**Work to be completed**
Read the data, and whenever a line holds the word "deben", report that line.

**Data**
◆ ◆ ◆ ◆

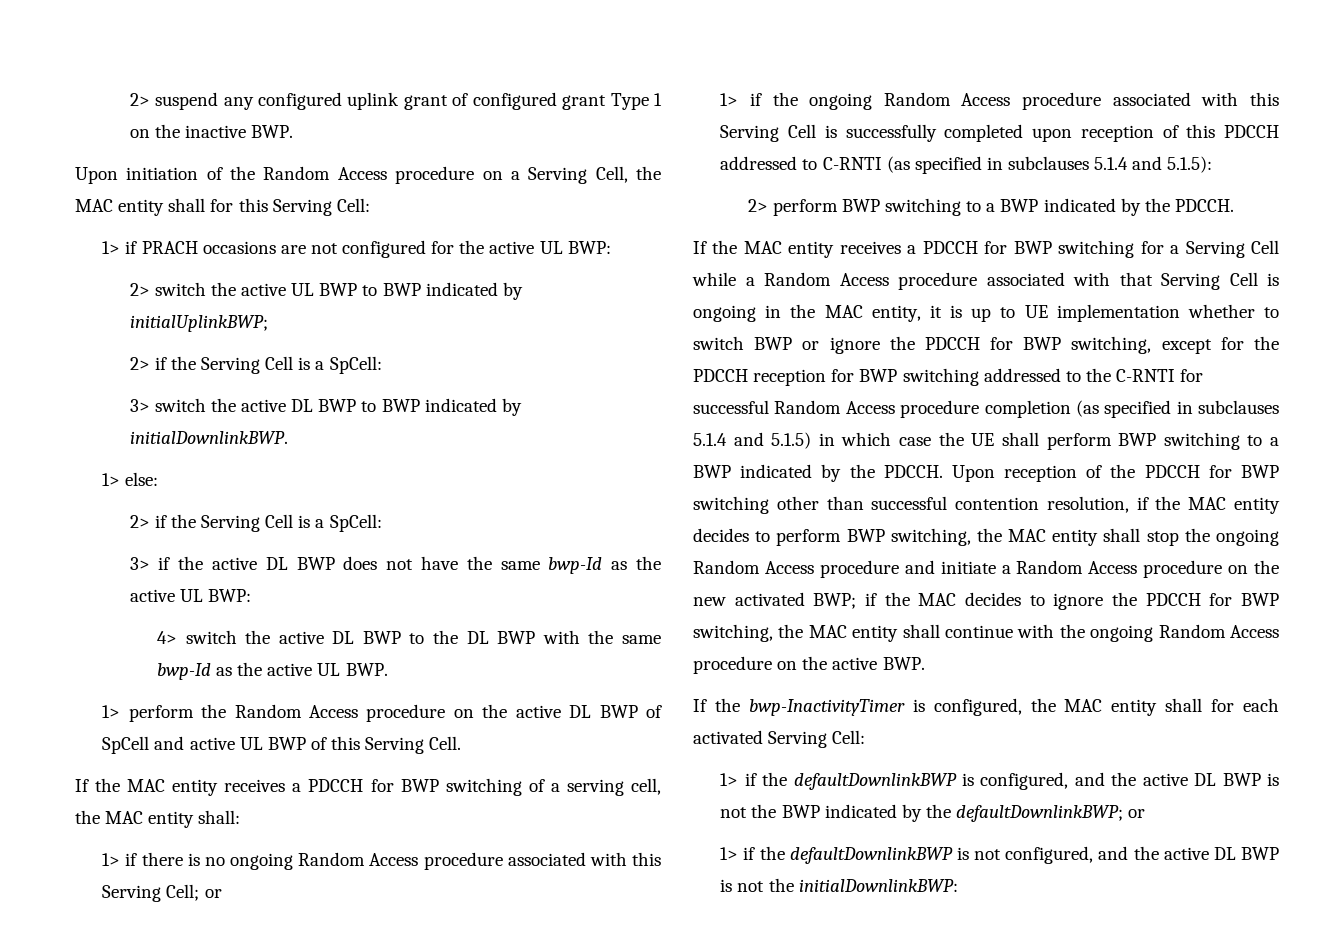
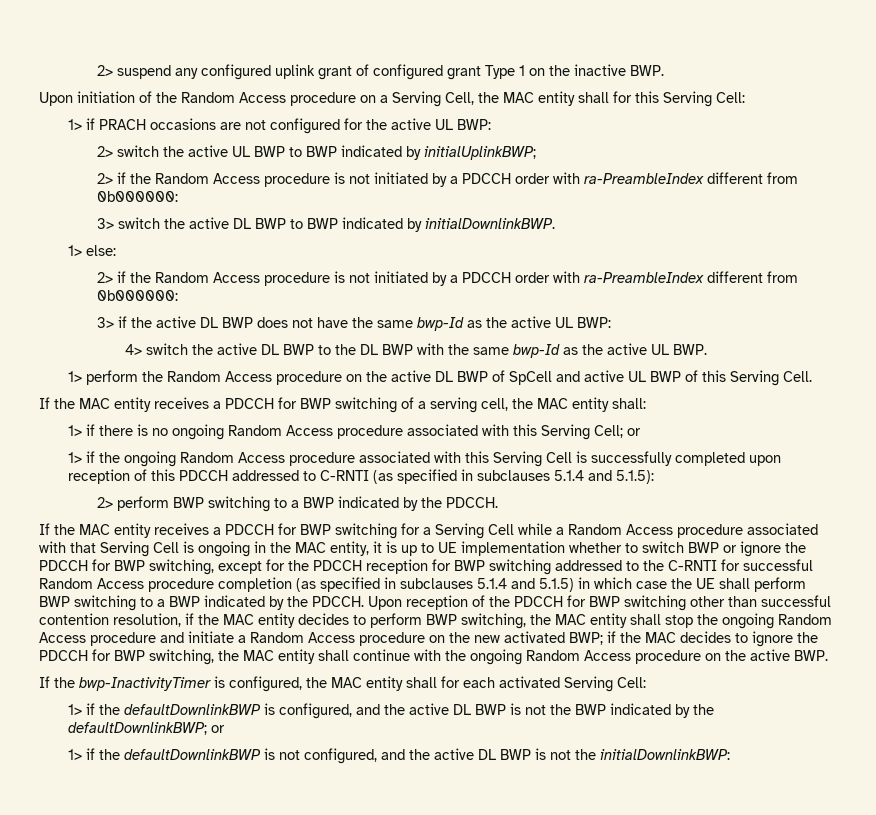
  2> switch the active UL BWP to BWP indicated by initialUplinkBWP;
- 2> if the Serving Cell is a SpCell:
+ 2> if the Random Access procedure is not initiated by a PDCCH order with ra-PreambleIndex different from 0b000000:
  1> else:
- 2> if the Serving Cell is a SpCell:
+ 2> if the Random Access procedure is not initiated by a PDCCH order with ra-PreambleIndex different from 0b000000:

◆ ◆ ◆ ◆

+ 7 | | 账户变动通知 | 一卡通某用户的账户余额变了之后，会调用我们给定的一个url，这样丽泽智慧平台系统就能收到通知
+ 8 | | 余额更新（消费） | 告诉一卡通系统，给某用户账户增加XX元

◆ ◆ ◆ ◆

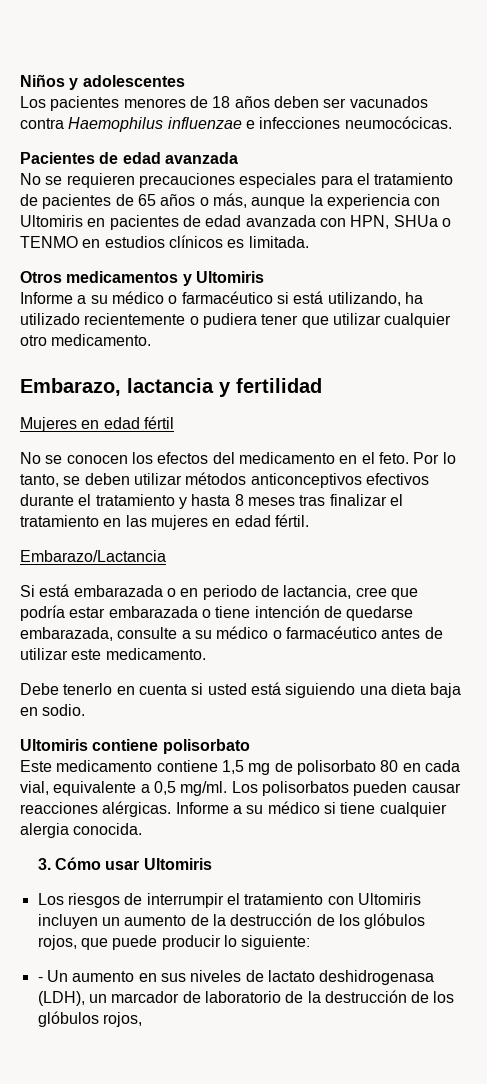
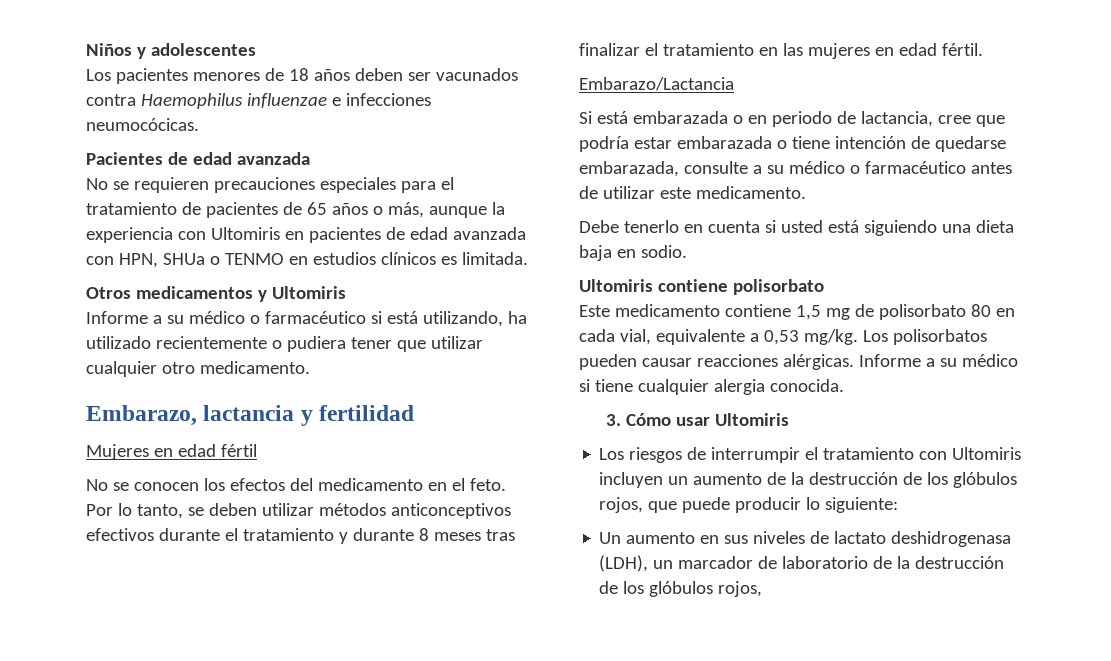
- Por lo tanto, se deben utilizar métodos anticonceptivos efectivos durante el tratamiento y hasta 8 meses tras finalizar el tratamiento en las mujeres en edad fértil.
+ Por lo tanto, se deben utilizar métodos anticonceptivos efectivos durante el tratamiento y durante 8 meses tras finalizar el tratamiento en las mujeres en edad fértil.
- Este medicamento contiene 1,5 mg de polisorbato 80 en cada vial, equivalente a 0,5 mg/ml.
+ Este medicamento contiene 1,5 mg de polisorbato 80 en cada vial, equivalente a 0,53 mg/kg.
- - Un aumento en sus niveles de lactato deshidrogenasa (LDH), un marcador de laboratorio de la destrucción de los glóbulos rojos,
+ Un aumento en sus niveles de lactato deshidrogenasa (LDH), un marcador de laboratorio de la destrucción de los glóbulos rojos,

◆ ◆ ◆ ◆

**Solution to the exercise**
- Por lo tanto, se deben utilizar métodos anticonceptivos efectivos durante el tratamiento y hasta 8 meses tras finalizar el tratamiento en las mujeres en edad fértil.
+ Por lo tanto, se deben utilizar métodos anticonceptivos efectivos durante el tratamiento y durante 8 meses tras finalizar el tratamiento en las mujeres en edad fértil.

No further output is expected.